* **Data extract**
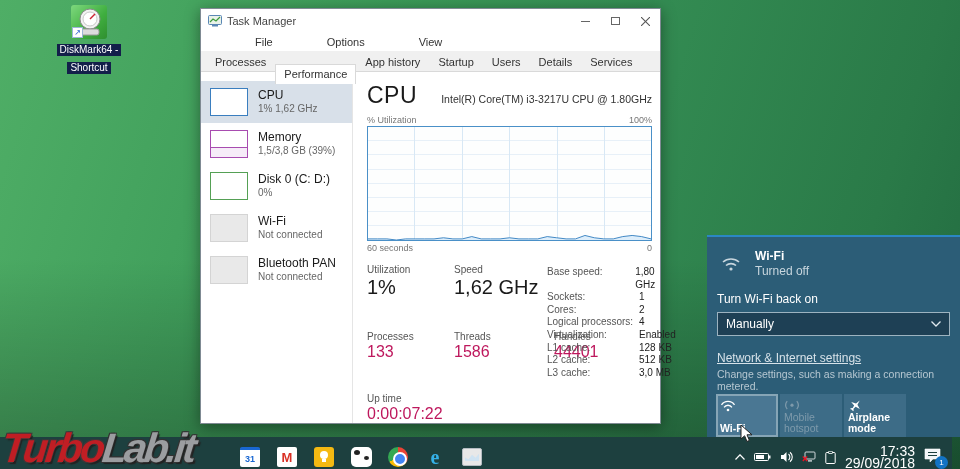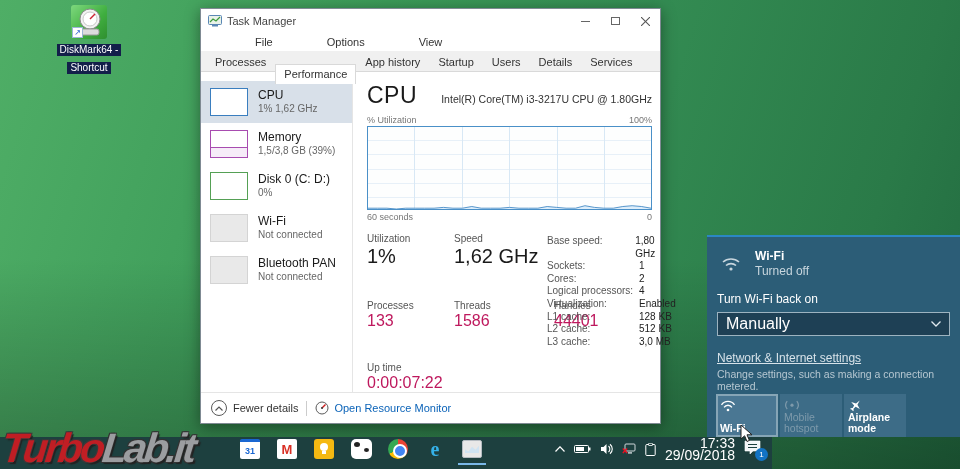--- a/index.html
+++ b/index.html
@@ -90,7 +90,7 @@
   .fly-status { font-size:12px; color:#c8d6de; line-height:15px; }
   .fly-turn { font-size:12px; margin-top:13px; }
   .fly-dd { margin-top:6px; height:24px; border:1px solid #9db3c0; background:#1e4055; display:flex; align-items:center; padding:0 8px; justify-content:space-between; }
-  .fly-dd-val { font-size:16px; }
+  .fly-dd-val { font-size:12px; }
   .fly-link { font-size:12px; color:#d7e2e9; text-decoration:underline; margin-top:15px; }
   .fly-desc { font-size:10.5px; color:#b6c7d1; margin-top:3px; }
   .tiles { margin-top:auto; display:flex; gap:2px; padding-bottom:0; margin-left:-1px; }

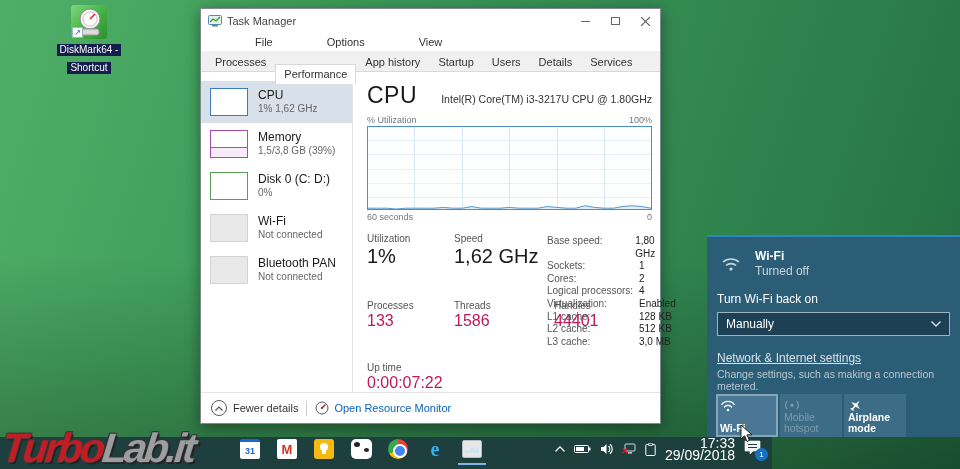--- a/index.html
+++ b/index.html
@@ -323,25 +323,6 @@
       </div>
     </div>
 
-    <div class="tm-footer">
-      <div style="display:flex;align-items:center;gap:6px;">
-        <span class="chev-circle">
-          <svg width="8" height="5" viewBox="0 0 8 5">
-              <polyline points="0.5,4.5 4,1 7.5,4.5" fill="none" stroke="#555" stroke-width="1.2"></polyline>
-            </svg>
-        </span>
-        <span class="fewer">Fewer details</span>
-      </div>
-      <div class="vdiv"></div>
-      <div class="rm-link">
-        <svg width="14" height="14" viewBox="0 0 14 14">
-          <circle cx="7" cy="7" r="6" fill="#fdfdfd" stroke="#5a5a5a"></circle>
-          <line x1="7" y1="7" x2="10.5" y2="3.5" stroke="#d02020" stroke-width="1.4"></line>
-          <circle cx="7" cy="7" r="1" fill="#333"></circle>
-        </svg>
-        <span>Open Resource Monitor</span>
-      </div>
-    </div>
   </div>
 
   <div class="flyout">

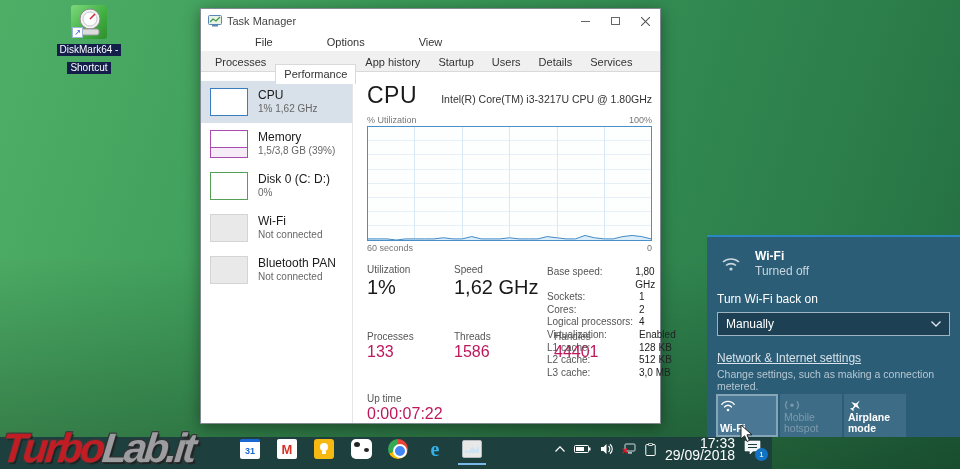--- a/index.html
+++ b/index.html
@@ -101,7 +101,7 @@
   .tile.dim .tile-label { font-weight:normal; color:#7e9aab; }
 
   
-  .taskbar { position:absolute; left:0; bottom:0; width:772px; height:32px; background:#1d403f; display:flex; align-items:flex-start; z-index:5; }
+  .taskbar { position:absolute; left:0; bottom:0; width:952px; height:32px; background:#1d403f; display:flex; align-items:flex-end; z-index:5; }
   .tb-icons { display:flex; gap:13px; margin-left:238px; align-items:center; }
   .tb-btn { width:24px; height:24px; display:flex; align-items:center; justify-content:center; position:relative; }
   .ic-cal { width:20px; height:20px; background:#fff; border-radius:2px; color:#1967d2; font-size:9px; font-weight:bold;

--

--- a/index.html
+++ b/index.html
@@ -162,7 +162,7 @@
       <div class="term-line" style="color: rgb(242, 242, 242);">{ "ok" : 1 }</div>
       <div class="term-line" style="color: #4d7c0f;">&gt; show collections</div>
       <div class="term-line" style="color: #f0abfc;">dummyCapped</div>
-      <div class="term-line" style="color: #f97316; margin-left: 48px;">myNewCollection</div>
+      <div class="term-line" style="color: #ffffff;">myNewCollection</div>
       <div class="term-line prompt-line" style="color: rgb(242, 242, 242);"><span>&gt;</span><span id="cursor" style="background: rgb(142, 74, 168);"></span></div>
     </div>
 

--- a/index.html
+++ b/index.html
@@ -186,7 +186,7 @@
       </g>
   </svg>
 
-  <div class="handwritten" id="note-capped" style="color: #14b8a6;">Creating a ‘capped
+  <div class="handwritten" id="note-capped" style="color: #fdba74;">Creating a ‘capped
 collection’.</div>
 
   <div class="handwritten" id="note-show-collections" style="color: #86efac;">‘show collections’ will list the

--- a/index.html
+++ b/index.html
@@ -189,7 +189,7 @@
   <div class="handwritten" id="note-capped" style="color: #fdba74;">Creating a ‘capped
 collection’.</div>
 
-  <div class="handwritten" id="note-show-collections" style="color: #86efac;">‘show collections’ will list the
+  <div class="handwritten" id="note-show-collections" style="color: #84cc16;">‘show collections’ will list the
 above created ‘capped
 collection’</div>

* **Task description**
Your answer must be one number: how many lines of the data contain "Creating".

* **Solution to this task**
3